Graham Packaging Holdings Corp. blamed a fast-dropping stock market for the postponement of its initial public offering to an undecided future date.
York, Pa.-based Graham, parent of plastic-container subsidiary Graham Packaging Co. LP, temporarily scotched its IPO on July 23 after evaluating market conditions and the falling prices of packaging stocks, said spokesman Donald Sarvey. The company will renew the process when conditions improve, he said.
Graham had hoped to raise $250 million by issuing common stock, with the proceeds going to lower debt and pay off about $169 million in senior discount notes. After the IPO, 36.7 percent of Graham's ownership would have been traded on the public market.

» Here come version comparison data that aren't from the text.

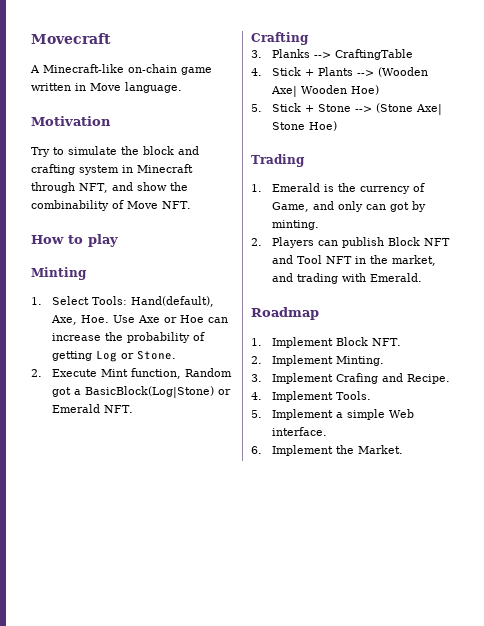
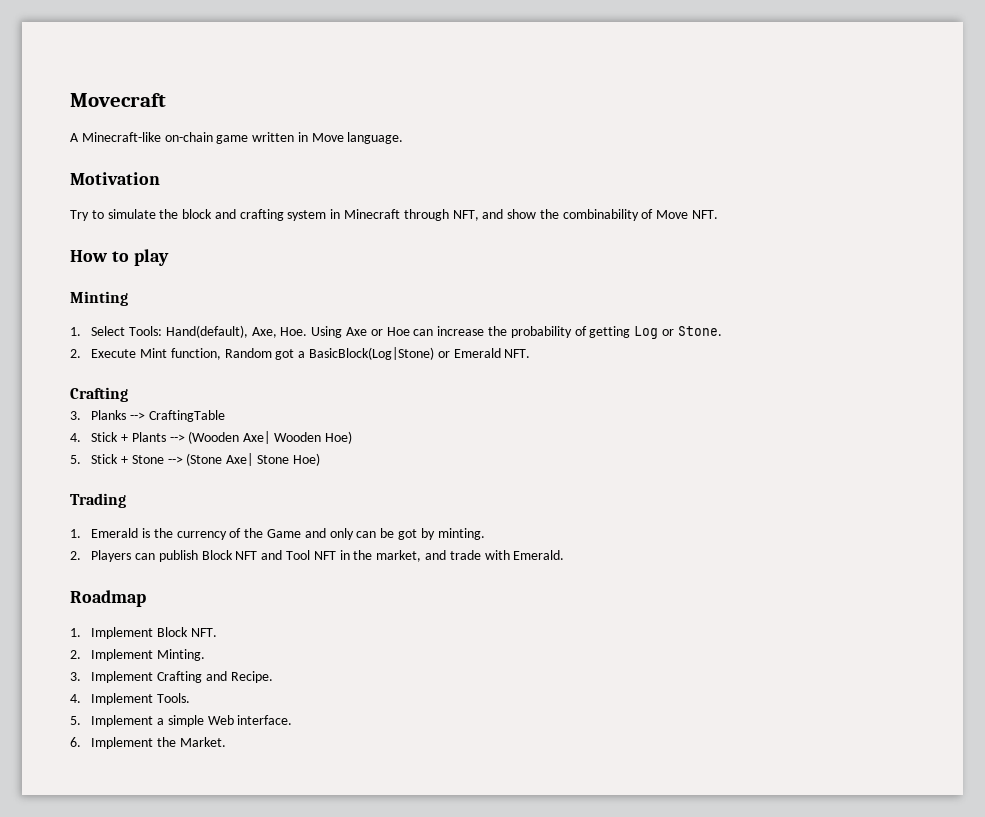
[113,315,136,323] Use -> [311,326,343,338] Using
[272,202,310,212] Game, -> [244,528,302,538] the Game
(387, 207) none -> [380,528,395,538] be
[297,273,339,284] trading -> [449,550,481,560] trade
[336,373,379,384] Crafing -> [157,671,203,683] Crafting

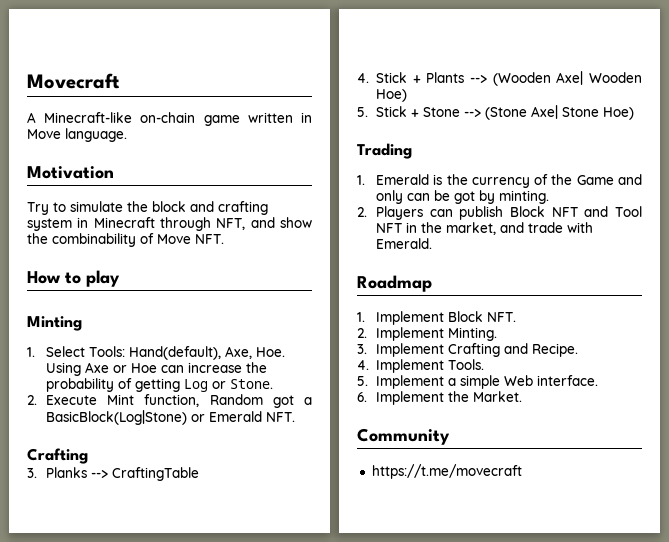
(226, 742) none -> [357,428,450,445] [371,464,522,479] // Community // https://t.me/movecraft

No date had been set for the offering; the company was making presentations to investors, Sarvey said.
``We have no immediate need for the funds, and the company has plenty of liquidity,'' he said.
Graham's is one of many proposed IPOs postponed because of market conditions, Sarvey said.

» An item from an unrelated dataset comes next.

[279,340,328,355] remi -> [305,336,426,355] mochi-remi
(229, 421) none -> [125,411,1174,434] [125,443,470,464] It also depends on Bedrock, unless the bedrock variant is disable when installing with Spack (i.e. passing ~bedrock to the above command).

Another packaging company, Philadelphia-based Crown Cork & Seal Co. Inc., plans to go through with its upcoming IPO sometime in August, to spin off PET container unit Constar International Inc., said spokeswoman Nicole Zampino.
Crown Cork hopes to raise about $150 million from the offering, with a stock price of $14-$16 a share, and another $350 million from the sale of senior subordinate notes and a term loan.